I have done my best with the images having enlarged, sharpened and increased both gamma and contrast. The original images were undersized and probably taken with flash.
A soft wash of daylight (overcast or not direct sunshine) against a plain (uncluttered) neutral density background is far better for technical images.
Packaging cardboard makes an excellent background since it is neutral in density and colour and reflective without gloss. It is also readily available in all sizes. Often completely free of charge at supermarkets and shops.
Larger images are far easier to examine for fine detail and capable of much greater enlargement.
This slave is unusual for having only 60 teeth on the impulse wheel. This would need a short, low voltage, drive impulse at only one minute intervals. An unusual requirement where most master clocks impulse at 30 second intervals. NEVER MAINS ELECTRICITY! The unit looks to be in excellent condition with only minor corrosion on the hour sleeve.

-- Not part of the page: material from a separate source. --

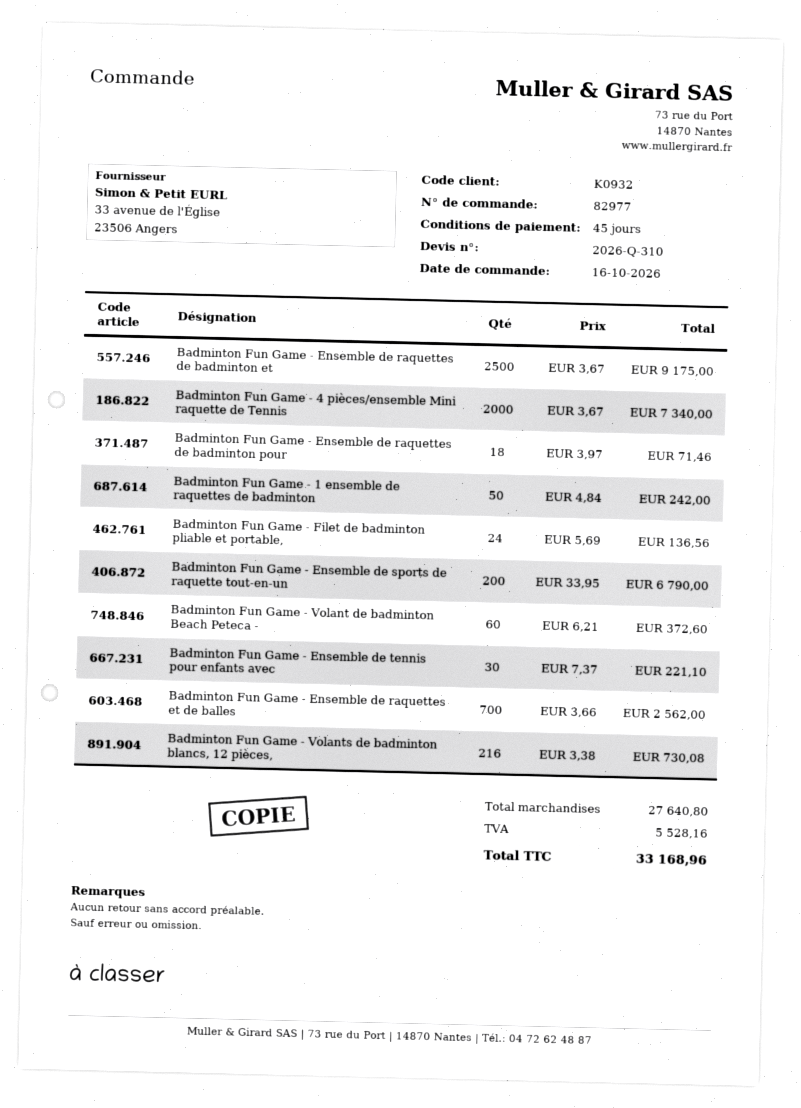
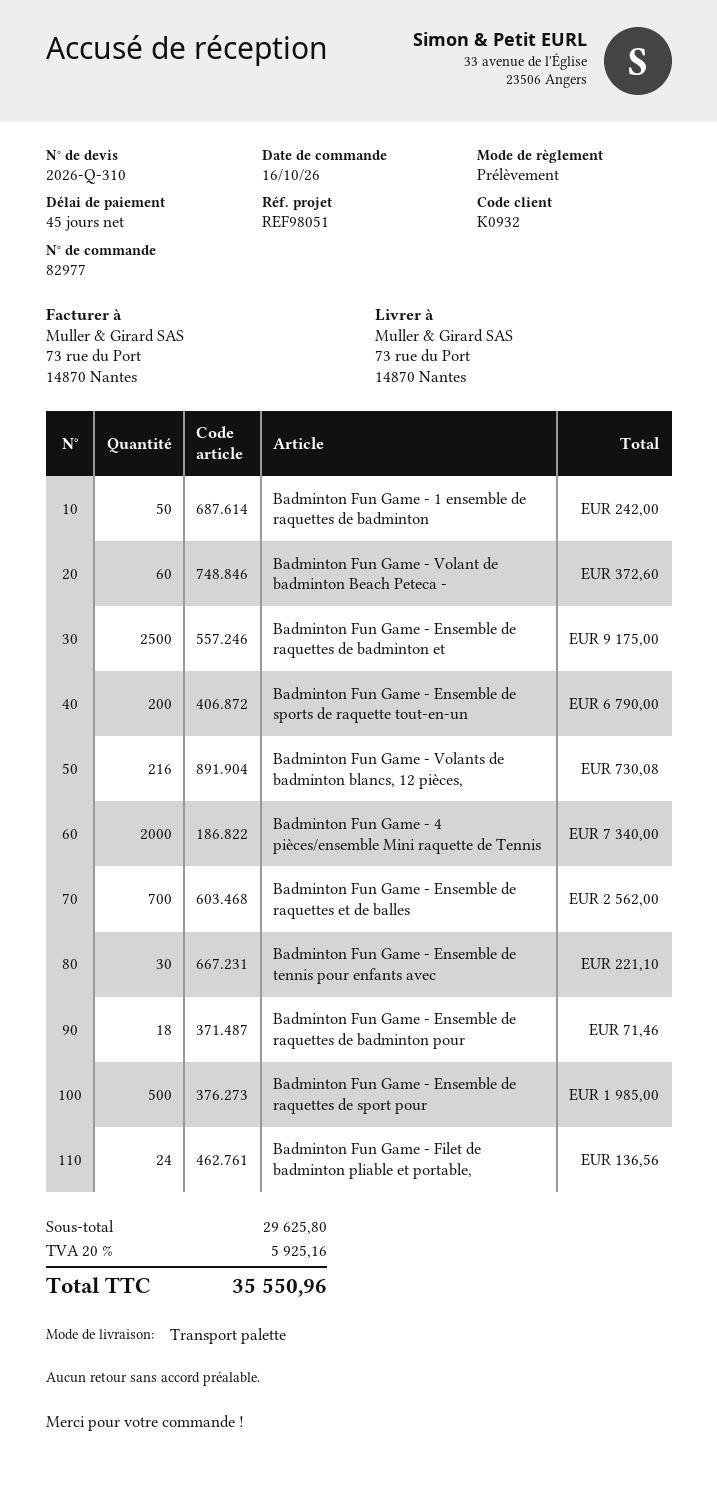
Badminton Fun Game - Ensemble de raquettes de sport pour: none -> 500 for 1985.00
subtotal: 27640.80 -> 29625.80
tax: 5528.16 -> 5925.16
total: 33168.96 -> 35550.96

Later master clocks offered impulses at 1 minute intervals. An irony considering that 1/2 minute impulse dials are showing the correct time, more accurately for most of the time. (The hands move very briefly and then remain still until the next short impulse arrives) It follows that a 1-minute activated dial is only showing the correct time for 1 second in 60.
The hour pipe sleeve will just reach through a single skin brick wall. Though the dial itself would probably need to be thin and flat to allow the hands to turn freely.
Turret slave dials can be very reliable when the hands are not too large and reasonably sheltered. Problems arose when they were asked to drive the hands of a large, very exposed dial to save money.
Unfortunately placing the dial and hands behind glass makes reading the time very difficult indeed when the glass is reflecting the open sky.
Brackets would be bent as tabs from the solid sheet rather than adding a bolt on component.
The double-locking mechanism holds the hands quite still against external forces until the impulse frees the action and moves the hands on.
The hands would still need to be light and balanced to avoid the slave having to work beyond its physical limitations.
Since the electromagnet only receives a very short impulse and has limited drawing power this, in turn, handicaps the maximum potential strength of the drive spring. Larger slaves used twin electromagnets to obtain more power.
They could then use stronger drive springs to push against larger impulse wheels for more leverage and hand control.
Where larger, exposed dials were required the Waiting Train mechanism was an incredibly powerful but far more expensive option. For modest dial sizes the turret slave was a relatively inexpensive option. After all, the smaller, office-sized, slave dials were made in their millions with excellent reliability.
This interesting item sold for £83.57 after 16 bids.